Thank you in advance!


----------



## Janet H (Feb 4, 2010)

Try googling "mechanical soft diet"  which is the technical name for a blender food diet.  The trick is getting a balanced diet and there are several sites that have some help available.

I would take a good long look at savory custard-type recipes.  Folks who are on a pureed diet get mighty sick of sweet food.


----------



## luvs (Feb 4, 2010)

liquid foods may be as simple as ensure or boost. other companies offer similar products. some providers cover these if they're the main source of nutrition. 
also, there's shakes, there's malted milk/ovaltine/carnation breakfast/syrups that could be blended into whole milk.
there's a fruity drink, novartis owned that, then another company, boost, maybe. calorically sufficient although cloying & syrupy. lacks nutrition benefits of other supplements. 250/cals box, usually.
supplements provide from 250-360 kcals per drink. a few offer more, 500 or above. formulas vary.
there's benecalorie, too, that is basically a foil-topped tub of extras that is blended into a drink. 
some formulas were intended for enteral feedings, so read labels before purchase. they may be plain & minus flavoring, or blended from the likes of chix/peas/cranberry juice/carrot.
some places that ship direct, & the recipient gets several 24-packs monthly.
the extent of the necessity is factored in. 
otherwise, there's blender foods & baby food.


----------



## luvs (Feb 4, 2010)

an addition- janet is correct that a mechanical-soft diet should be considered.
although the mechanical diet i was on:
IF they gave me my food like they were instructed, i'd recieve a scoop of ground meat & some gravy, a mushy veggie, & liquidy potatoes. 
they often forewent providing my food, assuring me that barbaqued hamburgers & pizza (pizza?!) were mechanical-soft. 
until i plain 'ol ranted.
then my food was correct.
when i recieved a mechanical/soft diet elsewhere, they pureed my foods into a paste.
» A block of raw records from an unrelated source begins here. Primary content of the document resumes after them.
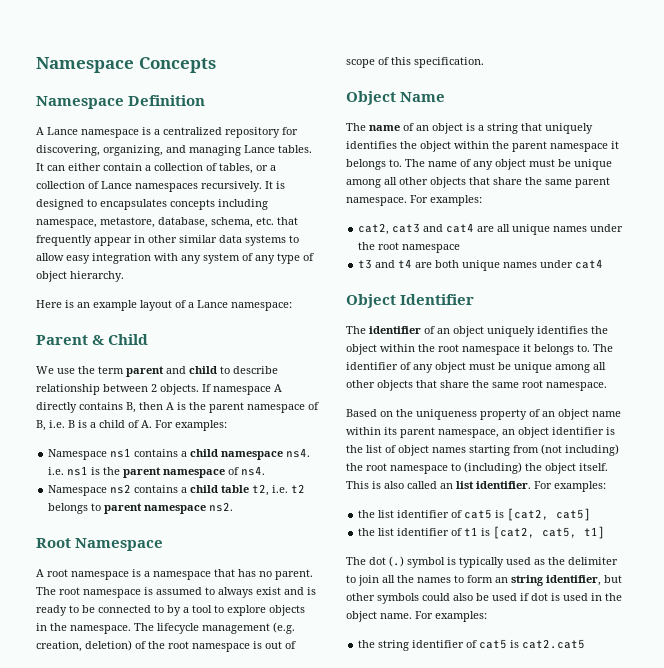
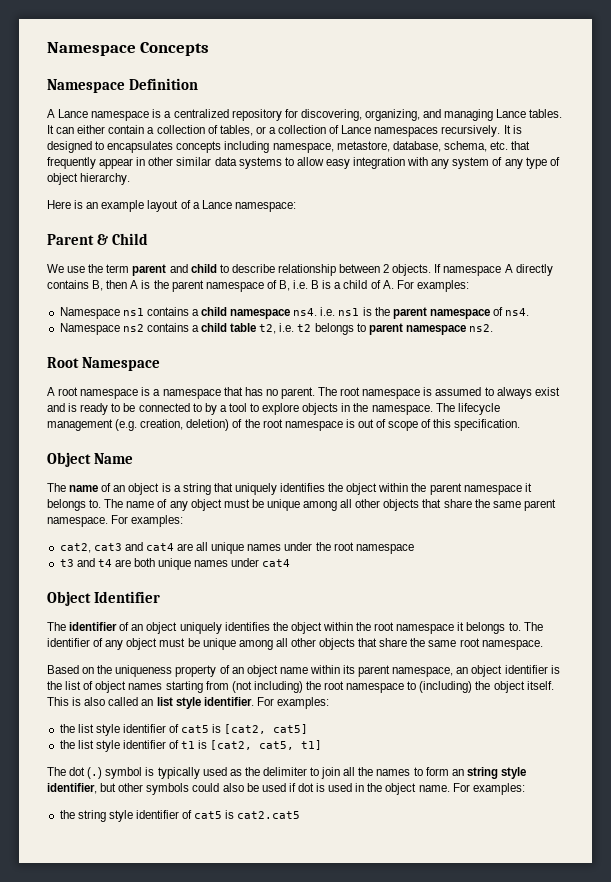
- This is also called an list identifier.
+ This is also called an list style identifier.
- the list identifier of cat5 is [cat2, cat5]
+ the list style identifier of cat5 is [cat2, cat5]
- the list identifier of t1 is [cat2, cat5, t1]
+ the list style identifier of t1 is [cat2, cat5, t1]
- The dot (.) symbol is typically used as the delimiter to join all the names to form an string identifier, but other symbols could also be used if dot is used in the object name.
+ The dot (.) symbol is typically used as the delimiter to join all the names to form an string style identifier, but other symbols could also be used if dot is used in the object name.
- the string identifier of cat5 is cat2.cat5
+ the string style identifier of cat5 is cat2.cat5

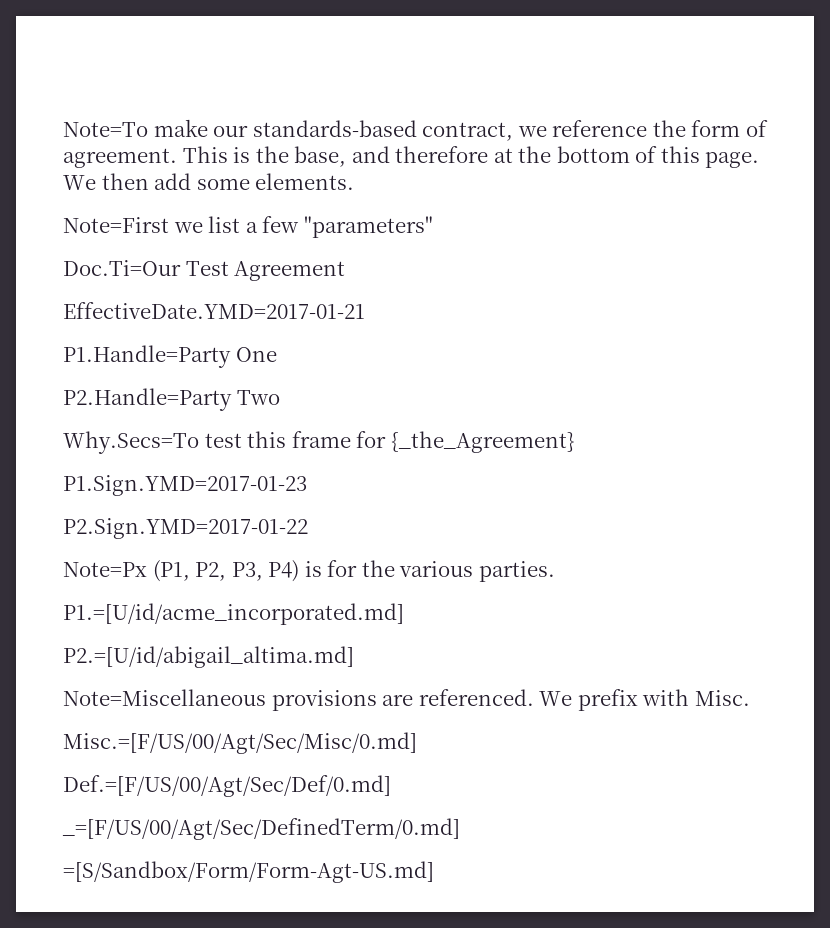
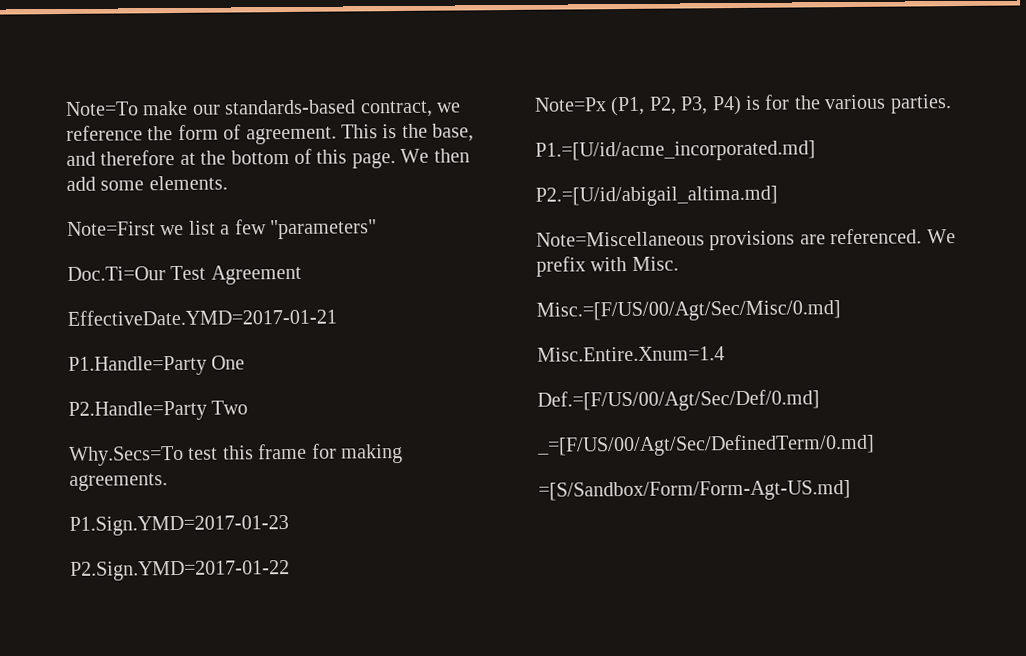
- Why.Secs=To test this frame for {_the_Agreement}
+ Why.Secs=To test this frame for making agreements.
+ Misc.Entire.Xnum=1.4

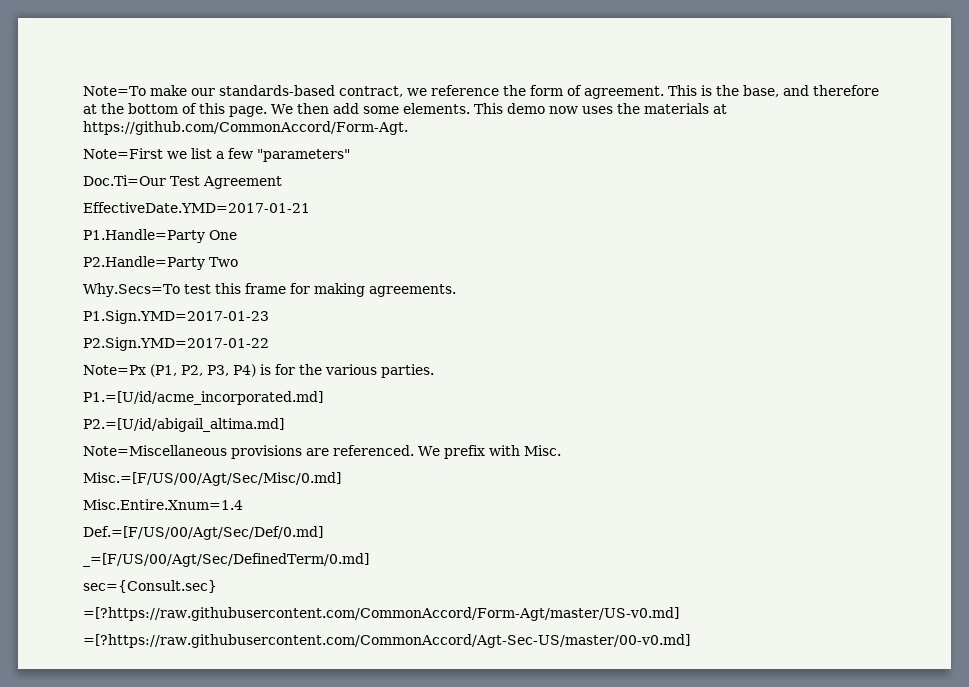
+ This demo now uses the materials at https://github.com/CommonAccord/Form-Agt.
- =[S/Sandbox/Form/Form-Agt-US.md]
+ sec={Consult.sec}
+ =[?https://raw.githubusercontent.com/CommonAccord/Form-Agt/master/US-v0.md]
+ =[?https://raw.githubusercontent.com/CommonAccord/Agt-Sec-US/master/00-v0.md]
ohhhhh, & there's ensure pudding & boost pudding. if ya don't mind grey-ish vanilla pudding, these would be great.


----------



## CharlieD (Feb 4, 2010)

How about making some good nutricious soups and put it thru blender. when I had my wisdom teeth out I couldn't touch ensure or boost, or whatever. I would throw up just from smelling them, incidentely I like them when I feel good. Of course with withdom teeth it is only couple-tree days. But that is what I ate. Normal soop that I like, that was put into blender.


----------



## MostlyWater (Feb 6, 2010)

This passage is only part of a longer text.